There are a bunch of other options out there as well, running on the REST API or on other sources of data, usually custom bots. Which you choose is really up to you. It’s an unexplored space where there’s no clear frontrunner just yet, and probably won’t be for another six months or so. Feel free to explore, and let me know if you spot a variation that includes interesting or otherwise unique features.
What Have You Done?
Have you decided to remove the counts or replace them? Or were you, like so many other sites, not even using them to begin with? Let’s take a look around the web.
Forbes is one example of a site that is doing perfectly fine without the social share counts. They have social sharing buttons in a few locations. On the left bar they have a column of buttons, but they have no numbers attached. They have author-specific buttons beneath author bios, but those also don’t have counts. Even on click-to-tweet-enabled articles, they don’t have counts shown anywhere.

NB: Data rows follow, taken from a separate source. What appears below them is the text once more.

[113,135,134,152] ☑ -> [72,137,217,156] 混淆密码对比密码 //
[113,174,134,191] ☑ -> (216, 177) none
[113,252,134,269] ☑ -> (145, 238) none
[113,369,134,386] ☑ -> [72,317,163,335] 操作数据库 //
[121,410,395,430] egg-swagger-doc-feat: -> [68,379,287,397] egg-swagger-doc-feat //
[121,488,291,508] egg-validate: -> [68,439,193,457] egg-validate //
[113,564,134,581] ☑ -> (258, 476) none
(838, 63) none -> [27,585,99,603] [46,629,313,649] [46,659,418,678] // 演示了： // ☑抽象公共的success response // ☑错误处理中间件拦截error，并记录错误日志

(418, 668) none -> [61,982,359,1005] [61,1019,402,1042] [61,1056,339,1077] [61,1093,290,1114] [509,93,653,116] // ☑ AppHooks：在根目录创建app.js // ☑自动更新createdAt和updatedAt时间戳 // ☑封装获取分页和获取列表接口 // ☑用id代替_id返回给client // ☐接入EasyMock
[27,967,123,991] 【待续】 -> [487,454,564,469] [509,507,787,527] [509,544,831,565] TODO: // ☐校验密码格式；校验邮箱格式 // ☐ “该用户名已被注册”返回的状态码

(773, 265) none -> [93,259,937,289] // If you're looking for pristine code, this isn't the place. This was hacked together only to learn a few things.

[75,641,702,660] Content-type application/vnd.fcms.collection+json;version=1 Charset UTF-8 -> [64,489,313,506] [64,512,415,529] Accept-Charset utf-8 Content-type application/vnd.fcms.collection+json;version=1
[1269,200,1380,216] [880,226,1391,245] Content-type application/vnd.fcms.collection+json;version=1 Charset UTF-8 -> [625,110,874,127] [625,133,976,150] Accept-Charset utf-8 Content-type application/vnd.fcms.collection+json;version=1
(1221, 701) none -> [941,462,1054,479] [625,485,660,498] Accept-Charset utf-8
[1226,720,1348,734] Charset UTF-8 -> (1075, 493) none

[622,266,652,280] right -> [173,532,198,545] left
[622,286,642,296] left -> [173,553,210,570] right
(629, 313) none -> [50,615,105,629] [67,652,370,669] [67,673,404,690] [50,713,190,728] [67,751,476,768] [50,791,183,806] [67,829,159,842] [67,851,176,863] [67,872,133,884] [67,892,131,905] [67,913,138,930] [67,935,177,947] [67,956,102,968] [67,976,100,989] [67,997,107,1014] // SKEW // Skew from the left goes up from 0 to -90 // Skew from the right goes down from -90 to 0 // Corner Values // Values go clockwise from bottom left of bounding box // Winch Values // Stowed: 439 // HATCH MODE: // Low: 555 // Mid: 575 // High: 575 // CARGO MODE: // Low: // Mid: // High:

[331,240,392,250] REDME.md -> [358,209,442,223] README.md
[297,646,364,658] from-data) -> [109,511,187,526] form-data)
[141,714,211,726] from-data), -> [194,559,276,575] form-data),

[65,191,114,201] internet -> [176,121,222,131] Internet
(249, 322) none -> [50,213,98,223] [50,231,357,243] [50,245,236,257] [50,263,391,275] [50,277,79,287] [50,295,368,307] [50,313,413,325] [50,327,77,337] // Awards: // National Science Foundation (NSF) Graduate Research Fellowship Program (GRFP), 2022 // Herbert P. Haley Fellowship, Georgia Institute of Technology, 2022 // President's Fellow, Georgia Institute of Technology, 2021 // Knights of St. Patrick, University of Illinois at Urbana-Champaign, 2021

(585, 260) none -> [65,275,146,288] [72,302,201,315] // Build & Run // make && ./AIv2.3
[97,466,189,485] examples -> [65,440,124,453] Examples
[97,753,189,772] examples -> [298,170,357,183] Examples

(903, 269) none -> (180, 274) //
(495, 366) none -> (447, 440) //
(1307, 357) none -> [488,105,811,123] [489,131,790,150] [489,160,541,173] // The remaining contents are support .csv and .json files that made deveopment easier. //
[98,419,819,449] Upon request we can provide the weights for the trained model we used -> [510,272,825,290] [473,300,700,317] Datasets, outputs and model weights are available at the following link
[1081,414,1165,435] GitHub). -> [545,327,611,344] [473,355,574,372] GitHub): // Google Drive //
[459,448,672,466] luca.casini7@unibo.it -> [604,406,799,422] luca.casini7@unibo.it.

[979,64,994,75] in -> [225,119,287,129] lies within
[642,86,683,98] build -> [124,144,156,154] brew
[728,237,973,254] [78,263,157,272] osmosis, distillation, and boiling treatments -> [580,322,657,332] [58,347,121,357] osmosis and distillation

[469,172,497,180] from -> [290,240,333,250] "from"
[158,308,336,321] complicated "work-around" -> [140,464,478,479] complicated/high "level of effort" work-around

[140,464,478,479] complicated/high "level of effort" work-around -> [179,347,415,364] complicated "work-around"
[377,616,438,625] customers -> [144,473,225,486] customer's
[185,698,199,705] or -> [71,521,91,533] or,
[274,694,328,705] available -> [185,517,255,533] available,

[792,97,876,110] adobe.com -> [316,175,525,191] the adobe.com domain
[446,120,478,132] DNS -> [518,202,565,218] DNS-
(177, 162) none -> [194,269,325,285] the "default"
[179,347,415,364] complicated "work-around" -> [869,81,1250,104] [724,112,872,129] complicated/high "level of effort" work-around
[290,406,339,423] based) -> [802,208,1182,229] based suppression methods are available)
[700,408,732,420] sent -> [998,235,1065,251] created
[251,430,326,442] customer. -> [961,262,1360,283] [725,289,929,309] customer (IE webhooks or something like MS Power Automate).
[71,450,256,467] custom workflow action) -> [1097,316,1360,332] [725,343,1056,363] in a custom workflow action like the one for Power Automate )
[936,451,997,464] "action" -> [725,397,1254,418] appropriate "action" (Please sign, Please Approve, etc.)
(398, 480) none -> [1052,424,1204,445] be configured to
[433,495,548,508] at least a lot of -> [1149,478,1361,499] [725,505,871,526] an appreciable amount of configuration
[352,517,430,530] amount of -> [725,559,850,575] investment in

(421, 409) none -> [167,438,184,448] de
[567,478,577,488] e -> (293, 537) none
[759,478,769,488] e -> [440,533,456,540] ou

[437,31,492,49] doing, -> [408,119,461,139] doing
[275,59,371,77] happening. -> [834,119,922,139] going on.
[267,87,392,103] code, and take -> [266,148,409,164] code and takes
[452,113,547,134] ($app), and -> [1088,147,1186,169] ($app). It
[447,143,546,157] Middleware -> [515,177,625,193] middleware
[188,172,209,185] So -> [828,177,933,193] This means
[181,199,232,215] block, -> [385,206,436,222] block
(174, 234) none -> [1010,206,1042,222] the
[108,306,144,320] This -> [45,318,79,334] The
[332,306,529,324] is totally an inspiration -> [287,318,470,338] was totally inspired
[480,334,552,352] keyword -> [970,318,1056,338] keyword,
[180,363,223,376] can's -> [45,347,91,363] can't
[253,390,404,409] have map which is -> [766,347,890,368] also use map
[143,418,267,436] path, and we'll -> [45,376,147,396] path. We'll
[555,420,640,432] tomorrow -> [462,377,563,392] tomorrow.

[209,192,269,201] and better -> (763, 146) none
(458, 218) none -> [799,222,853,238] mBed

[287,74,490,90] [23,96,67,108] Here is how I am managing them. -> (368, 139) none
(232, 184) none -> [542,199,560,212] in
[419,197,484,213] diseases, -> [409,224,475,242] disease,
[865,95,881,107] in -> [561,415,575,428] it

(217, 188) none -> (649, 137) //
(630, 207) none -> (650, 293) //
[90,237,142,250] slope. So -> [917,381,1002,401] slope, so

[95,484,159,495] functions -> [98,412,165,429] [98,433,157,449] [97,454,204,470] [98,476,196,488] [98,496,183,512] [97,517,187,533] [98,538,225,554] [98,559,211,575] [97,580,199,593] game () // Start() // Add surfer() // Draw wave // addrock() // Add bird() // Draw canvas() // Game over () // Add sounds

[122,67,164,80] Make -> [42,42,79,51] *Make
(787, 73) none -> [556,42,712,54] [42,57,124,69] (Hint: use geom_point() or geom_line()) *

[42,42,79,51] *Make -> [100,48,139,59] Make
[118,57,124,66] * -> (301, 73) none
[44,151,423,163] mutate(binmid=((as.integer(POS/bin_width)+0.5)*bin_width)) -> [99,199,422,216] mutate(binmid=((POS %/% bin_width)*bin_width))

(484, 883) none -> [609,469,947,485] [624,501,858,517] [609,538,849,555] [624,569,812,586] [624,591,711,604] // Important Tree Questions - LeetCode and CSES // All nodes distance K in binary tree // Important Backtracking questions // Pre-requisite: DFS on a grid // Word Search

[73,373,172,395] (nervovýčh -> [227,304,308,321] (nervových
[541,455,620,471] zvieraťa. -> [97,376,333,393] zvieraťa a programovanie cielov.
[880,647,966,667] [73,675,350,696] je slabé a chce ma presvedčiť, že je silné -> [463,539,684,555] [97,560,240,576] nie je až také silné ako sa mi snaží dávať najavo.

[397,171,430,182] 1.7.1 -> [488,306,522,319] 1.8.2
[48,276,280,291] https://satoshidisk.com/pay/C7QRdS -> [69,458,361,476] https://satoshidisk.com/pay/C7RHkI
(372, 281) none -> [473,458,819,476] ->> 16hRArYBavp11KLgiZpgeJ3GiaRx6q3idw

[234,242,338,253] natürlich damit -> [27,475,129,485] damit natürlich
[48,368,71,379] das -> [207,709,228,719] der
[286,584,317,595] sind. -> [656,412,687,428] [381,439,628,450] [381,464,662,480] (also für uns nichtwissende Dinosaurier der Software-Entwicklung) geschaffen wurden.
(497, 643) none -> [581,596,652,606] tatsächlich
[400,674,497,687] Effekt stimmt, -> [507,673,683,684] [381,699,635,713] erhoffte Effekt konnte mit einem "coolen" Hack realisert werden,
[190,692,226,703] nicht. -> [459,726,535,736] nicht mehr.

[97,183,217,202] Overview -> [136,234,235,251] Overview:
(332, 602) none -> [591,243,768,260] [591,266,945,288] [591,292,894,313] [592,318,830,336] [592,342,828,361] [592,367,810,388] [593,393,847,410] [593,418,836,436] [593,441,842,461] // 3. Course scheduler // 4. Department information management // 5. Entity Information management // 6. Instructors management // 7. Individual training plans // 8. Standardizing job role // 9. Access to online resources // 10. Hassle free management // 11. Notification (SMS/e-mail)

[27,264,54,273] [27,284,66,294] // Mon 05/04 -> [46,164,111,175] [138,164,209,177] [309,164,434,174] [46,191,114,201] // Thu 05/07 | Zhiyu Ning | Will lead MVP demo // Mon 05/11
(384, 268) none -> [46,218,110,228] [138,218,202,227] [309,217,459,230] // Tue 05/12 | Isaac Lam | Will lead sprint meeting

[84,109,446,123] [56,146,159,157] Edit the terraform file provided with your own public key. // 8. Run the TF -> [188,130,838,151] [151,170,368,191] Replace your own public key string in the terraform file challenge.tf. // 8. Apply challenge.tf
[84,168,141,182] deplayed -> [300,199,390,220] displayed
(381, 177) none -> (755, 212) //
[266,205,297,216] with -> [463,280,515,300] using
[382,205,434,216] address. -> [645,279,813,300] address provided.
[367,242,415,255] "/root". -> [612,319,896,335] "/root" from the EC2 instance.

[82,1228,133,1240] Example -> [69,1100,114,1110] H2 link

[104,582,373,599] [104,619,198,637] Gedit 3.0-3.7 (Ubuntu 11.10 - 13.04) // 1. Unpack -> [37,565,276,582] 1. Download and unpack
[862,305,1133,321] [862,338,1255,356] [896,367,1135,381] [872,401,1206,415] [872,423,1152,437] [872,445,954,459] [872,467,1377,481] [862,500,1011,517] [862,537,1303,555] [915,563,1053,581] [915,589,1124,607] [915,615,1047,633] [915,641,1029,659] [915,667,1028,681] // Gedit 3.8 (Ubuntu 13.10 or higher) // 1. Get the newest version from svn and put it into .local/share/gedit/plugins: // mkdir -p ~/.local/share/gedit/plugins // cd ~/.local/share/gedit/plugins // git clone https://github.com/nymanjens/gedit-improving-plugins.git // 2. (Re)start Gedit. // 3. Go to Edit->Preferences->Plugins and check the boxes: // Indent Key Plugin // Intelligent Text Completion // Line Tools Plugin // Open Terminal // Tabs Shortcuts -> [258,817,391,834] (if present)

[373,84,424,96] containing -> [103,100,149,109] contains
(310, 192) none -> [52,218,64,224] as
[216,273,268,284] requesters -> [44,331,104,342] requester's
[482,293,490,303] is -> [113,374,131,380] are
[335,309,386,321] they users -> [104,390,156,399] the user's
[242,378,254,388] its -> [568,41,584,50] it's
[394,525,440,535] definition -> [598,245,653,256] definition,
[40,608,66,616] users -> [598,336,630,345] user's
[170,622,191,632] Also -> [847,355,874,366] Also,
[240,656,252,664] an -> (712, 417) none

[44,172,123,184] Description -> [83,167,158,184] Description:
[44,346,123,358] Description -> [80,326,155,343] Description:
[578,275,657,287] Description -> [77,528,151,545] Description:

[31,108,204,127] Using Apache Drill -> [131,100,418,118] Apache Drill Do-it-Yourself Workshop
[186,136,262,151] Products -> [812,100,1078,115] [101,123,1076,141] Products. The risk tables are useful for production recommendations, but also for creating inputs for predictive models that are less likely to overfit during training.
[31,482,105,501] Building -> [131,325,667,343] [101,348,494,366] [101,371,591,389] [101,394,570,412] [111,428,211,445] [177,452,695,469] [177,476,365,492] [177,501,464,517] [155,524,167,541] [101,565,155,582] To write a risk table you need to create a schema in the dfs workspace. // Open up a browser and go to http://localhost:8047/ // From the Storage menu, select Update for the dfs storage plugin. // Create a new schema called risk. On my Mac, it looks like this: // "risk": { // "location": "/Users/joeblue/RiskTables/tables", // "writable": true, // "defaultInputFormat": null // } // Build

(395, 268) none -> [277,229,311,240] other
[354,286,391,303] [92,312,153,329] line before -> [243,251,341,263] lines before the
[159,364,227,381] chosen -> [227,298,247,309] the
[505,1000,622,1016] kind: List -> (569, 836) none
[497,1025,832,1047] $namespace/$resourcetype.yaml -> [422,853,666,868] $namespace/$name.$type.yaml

Moz’s blog has some social sharing buttons on the right side, but they’re also count-less. The only numbers that show up there are for comments and upvotes in the Moz community system itself.
KissMetrics has share buttons off to the right side as well, but these actually all have counts. They are, in fact, the default buttons from each of the relevant social networks, rather than any third party social sharing button suite. Of the four buttons present, the buttons for Facebook, Google+, and LinkedIn all have counts next to them. The Twitter button is the odd one out by not including a number, and it stands out for it.
Neil Patel’s Quicksprout has Facebook and Twitter buttons off to the left of their posts, both of which show counts. Clearly Neil found some way to pull data. A peek at his code indicates that he’s using Sharrre.com for his social plugins, which itself is using what appears to be Google Analytics to pull share counts and other data.
Inc.com has sharing buttons both above and below their posts, but none of them have counts, regardless of what network is involved. I’m fairly certain they didn’t have counts before Twitter removed theirs, either.
Content Marketing Institute has social sharing buttons in the right hand sidebar, but they’re not showing share counts for individual posts. Rather, they’re showing follower counts and asking you to join them as one of their followers. This is data that Twitter still provides.
Hubspot’s blogs have a right hand sidebar the same way Kissmetrics has them, the normal social buttons integrated in a hovering box. They, at least, place Twitter at the top, so it looks like a cap rather than an out of place extra button with no number. Even still, it’s missing a number, so they haven’t found a way to replace the data and be satisfied.
The Huffington Post has a unique box with tabs for each social network, with buttons and boxes beneath it. Facebook has both post and account follows and shares. YouTube has subscribers. Twitter has bare, count-free buttons. It doesn’t look out of place, though, because it’s not side by side compared to them. They also have left-hand floating social share counts for the post, but they only show two numbers. One, above the box, is Facebook. The other, below the box, is site comments. The other buttons in the middle, for Twitter, Pinterest, and email, are numberless.
As you can see, there’s even some division amongst high profile sites. I’m going to venture a guess and say that anyone who hasn’t changed yet probably doesn’t care too much to do it, and many of the sites that have no current counts just didn’t use them before. Where do you fall?